5. Annual Burner and Boiler Checkup:
A thorough cleaning and adjustment of the burner can increase efficiency. The most important adjustment is the air supply setting. Too little air results in incomplete combustion; too much air carries some heat up the chimney. A thorough checkup of all burners and boilers in your operation by a qualified technician is essential in maintaining system efficiency. A visit during the summer months is ideal as the boilers may need to be shut off for periods of time during the servicing. The cost of this service is minimal compared to the savings a properly maintained burner and boiler will provide during the cold winter season.
6. Keeping a Clutter-Free Boiler Room:
A cluttered boiler room or a boiler room used for storage obstructs the free circulation of air and has a detrimental effect on both proper burner combustion and the ventilation for cooling of equipment, in addition to posing a fire hazard. Obstructions placed in front of the combustion air openings restrict the free flow of air into the boiler room and may cause the burner to not get enough air for proper combustion. When this happens, it will begin to produce soot and carbon monoxide (CO). Remember, the boiler room is for the boiler and should never be used for storage.

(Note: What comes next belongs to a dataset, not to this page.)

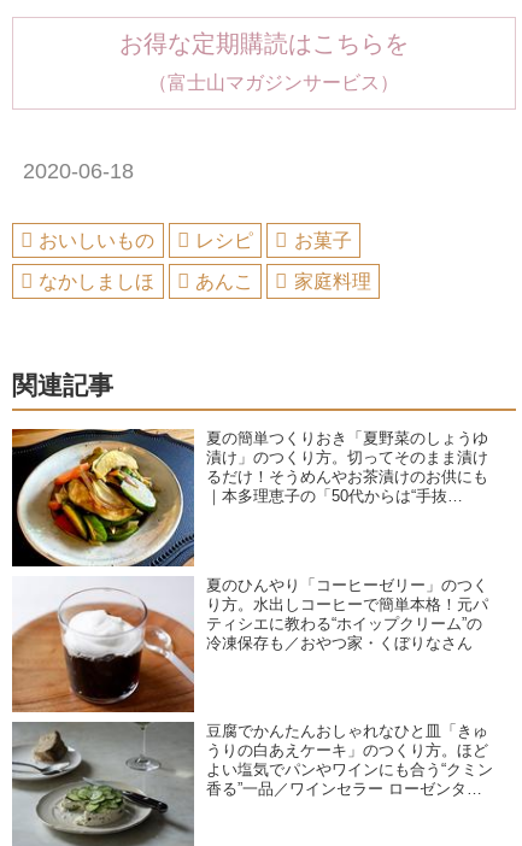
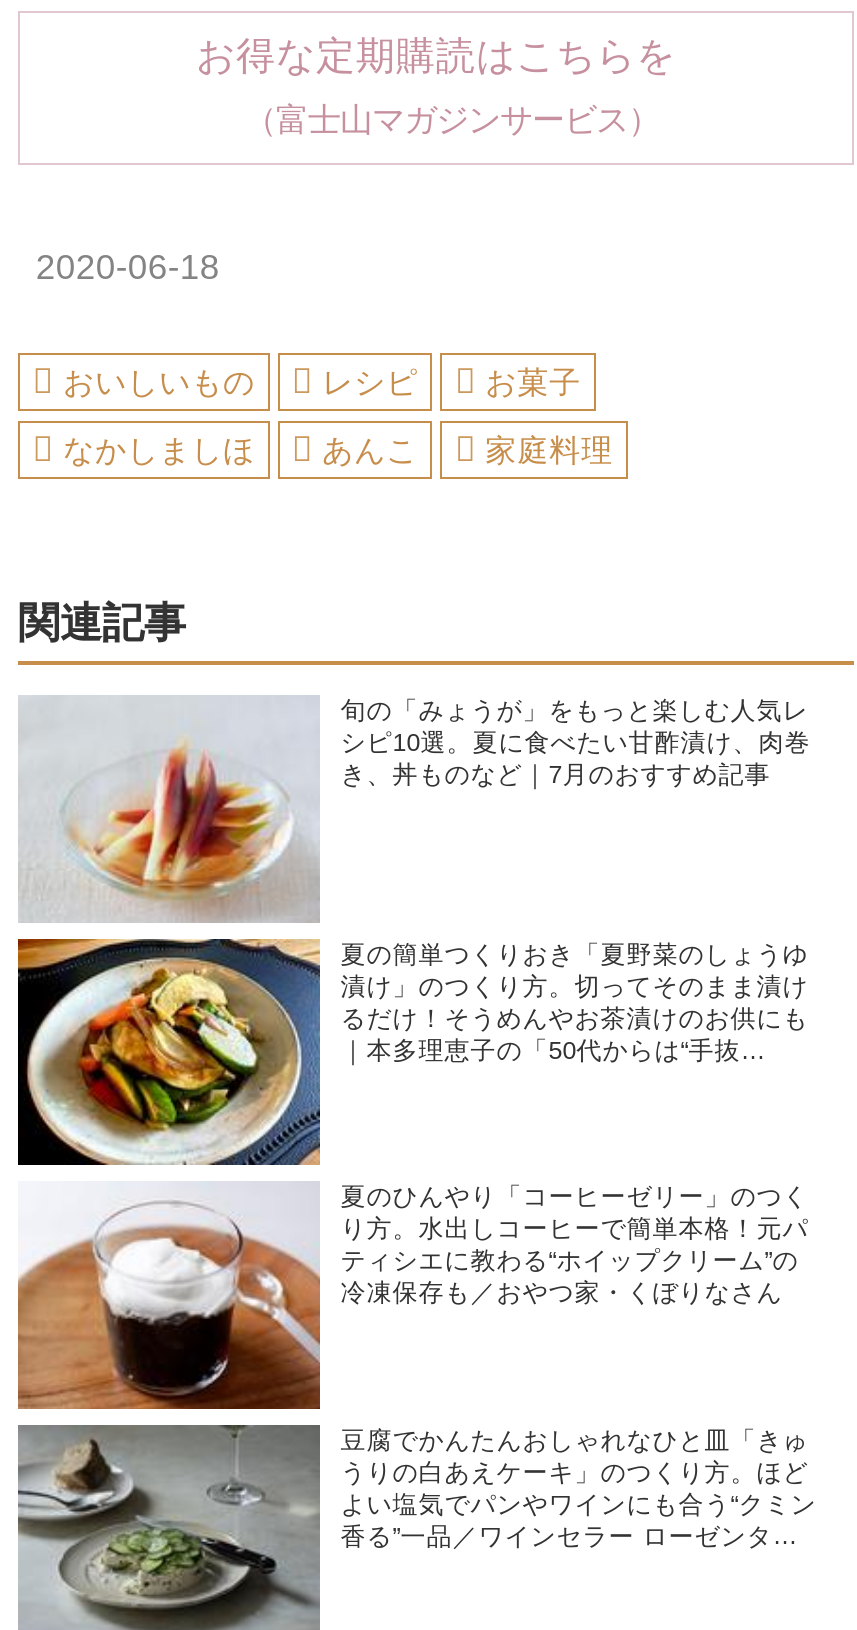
none -> [18,695,810,923] [image] | 旬の「みょうが」をもっと楽しむ人気レ | シピ10選。夏に食べたい甘酢漬け、肉巻 | き、丼ものなど｜7月のおすすめ記事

When a boiler room becomes the storage area, routine visual examination and servicing of the equipment is in serious doubt. Boilers and their supporting machinery, controls, piping and valves need to be checked and maintained regularly. If a technician or maintenance person has to move or wade through objects it is not only dangerous but it adds valuable time to even routine maintenance which can add plenty to greenhouse maintenance bills.
Take the time on a regular basis to make sure all heating components in a boiler room are easily accessible, your pocket-book will thank you.
7. Check of Steam Valves:
Problems with steam systems are not always obvious as equipment may continue to function, although impaired. Some problems lead to premature failure of equipment, but it may not be obvious what the cause of the failure was. It is for this reason that all 2-way valves in a steam system must be checked manually on an annual basis. Valves fail due to wear, corrosion, dirt/contaminates stuck in the valve seat and under use. The only way to determine the state of the valve is to remove it from the system and determine visually if it is working properly unless it is obviously leaking. A zone valve that is stuck closed can mean that heat cannot get to that zone in the greenhouse. This unfortunately would not be evident until the zone is calling for heat. To avoid stuck or seized valves, develop a routine of manually cycling valves in the off season, this will assure the valves are in working order when they are needed. The key is to do this inspection before heat is required in your greenhouse, your crop will thank you!
An annual maintenance plan for your greenhouse heating system is very important as illustrated in this 7-point checklist, but it’s also beneficial to keep a supply of repair parts handy in case of emergencies. The best kept heating system can still have its unexpected failures and spare valves, gaskets, seals, gauges and sensors would aid in dealing with these emergencies. The extra cost of keeping an extra parts supply would pale in comparison to the peace of mind that preparation would provide.